また、4千人のイスラム教徒と、近年創設された寛容担当省の大臣も参列した。

ミサの説教で、イエスの「山上の説教」における「真福八端」(マタイ5,1-12a)を示された教皇は、イエスの教えにおいて、幸いな人々とは、金持ちでも、権力者でも、成功者でもないように、ここでは一般に考えられていることが覆されていると指摘。

イエスにとって幸いな人々とは、貧しく、柔和で、人から良く見られなくても、義を貫き、迫害される人々である、と話された。

また、イエスはご自身の行いを通して、偉大な者とは、所有する者ではなく、与える者であることを教えられた、と述べられた。

教皇は、「キリスト者に要求されるのは、偉大な事業や功績を成し遂げることではない。『真福八端』を生きるための地図としながら、清い心をもって、人々にいつくしみ深く、試練の時も神と一致しながら、わたしたちの人生という、ただ一つの作品を実現させること」と説かれた。
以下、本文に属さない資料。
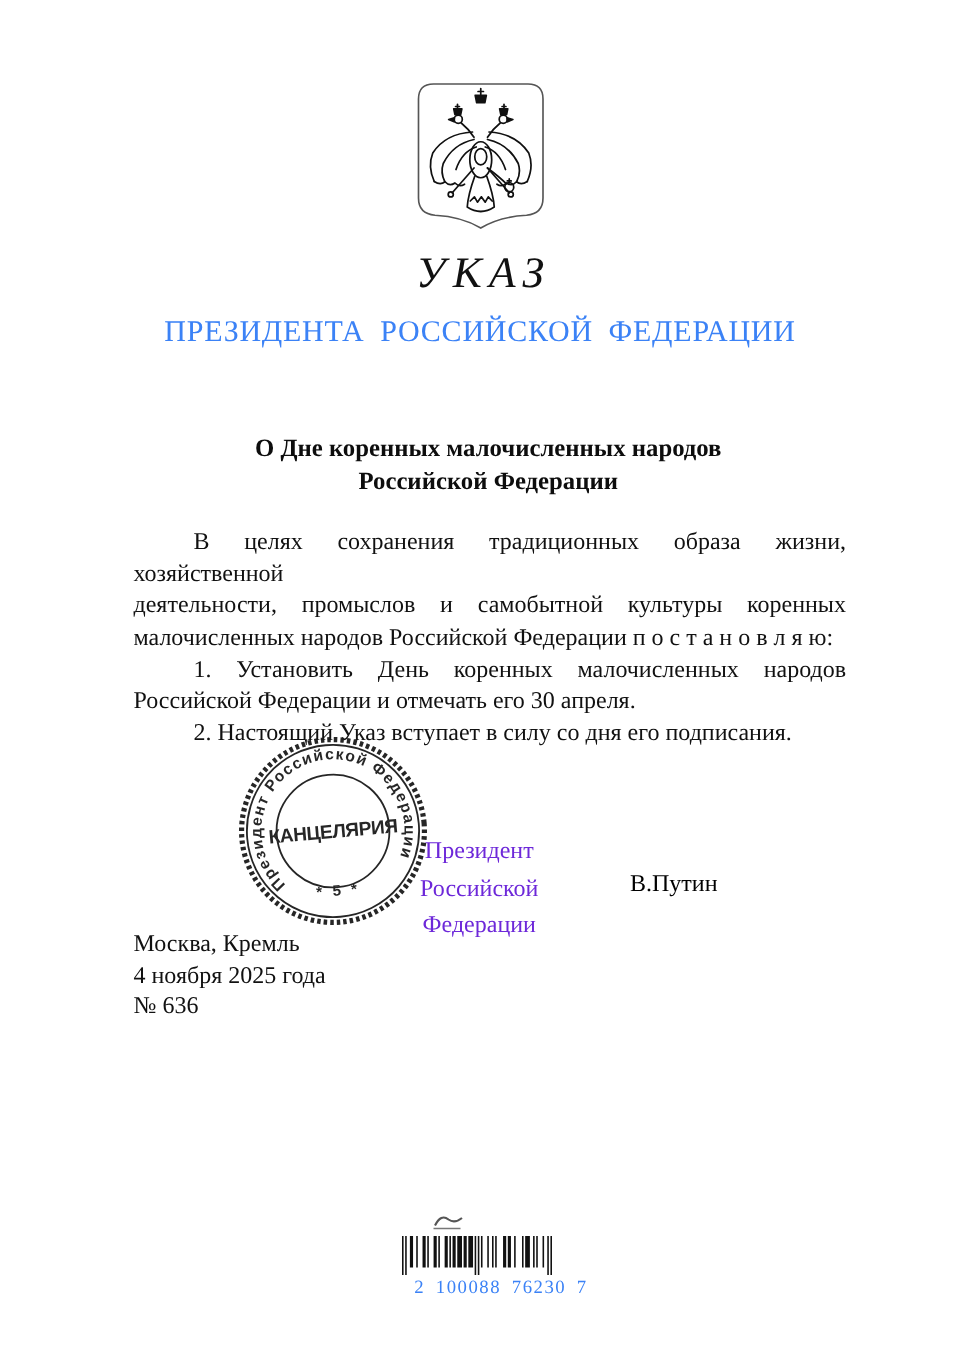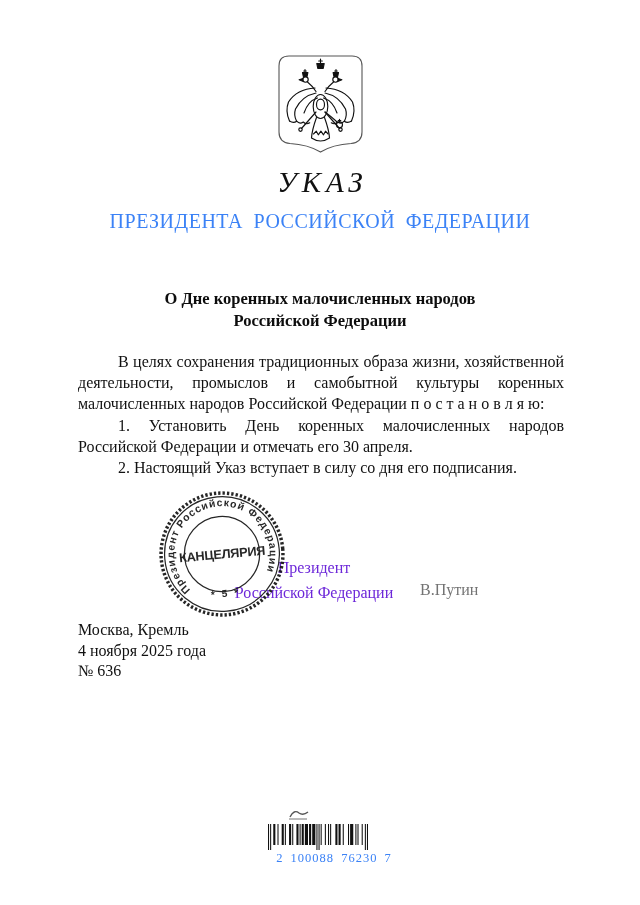"О Дне коренных малочисленных народов" .bline { margin-left: none -> 11px }
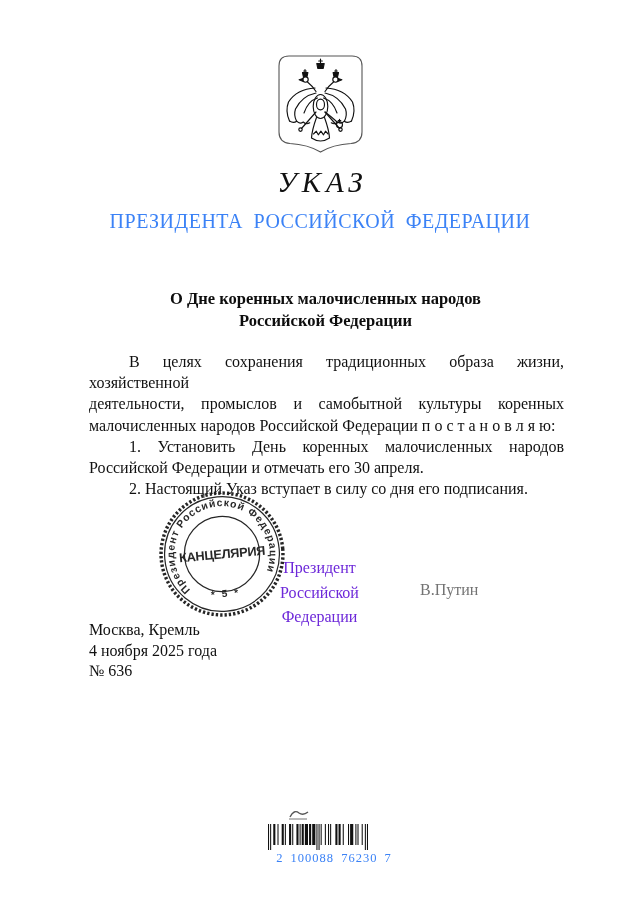"В.Путин" .sig-name { color: #737373 -> #000000 }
また、教皇は、キリスト者とは、平和の実現のために招かれた者と述べ、その平和への努力をまず自分の置かれた社会・共同体において始めるように呼びかけられた。

祖国を遠く離れて暮らすキリスト教徒の移民たちの、苦しみや未来に対する不安に思いを向けた教皇は、「困難や孤独に苦しむ時も、神は隣を歩いておられ、新しい道を開いてくださる。なぜなら、神は新しいことを得意とされる方であり、砂漠にさえも道を開かれたからである」と述べ、信者らを力強く励まされた。

こうして、アラブ首長国連邦の訪問を終えられた教皇は、同日正午過ぎ、アブダビを後にし、イタリア時間同日夕方、ローマに戻られた。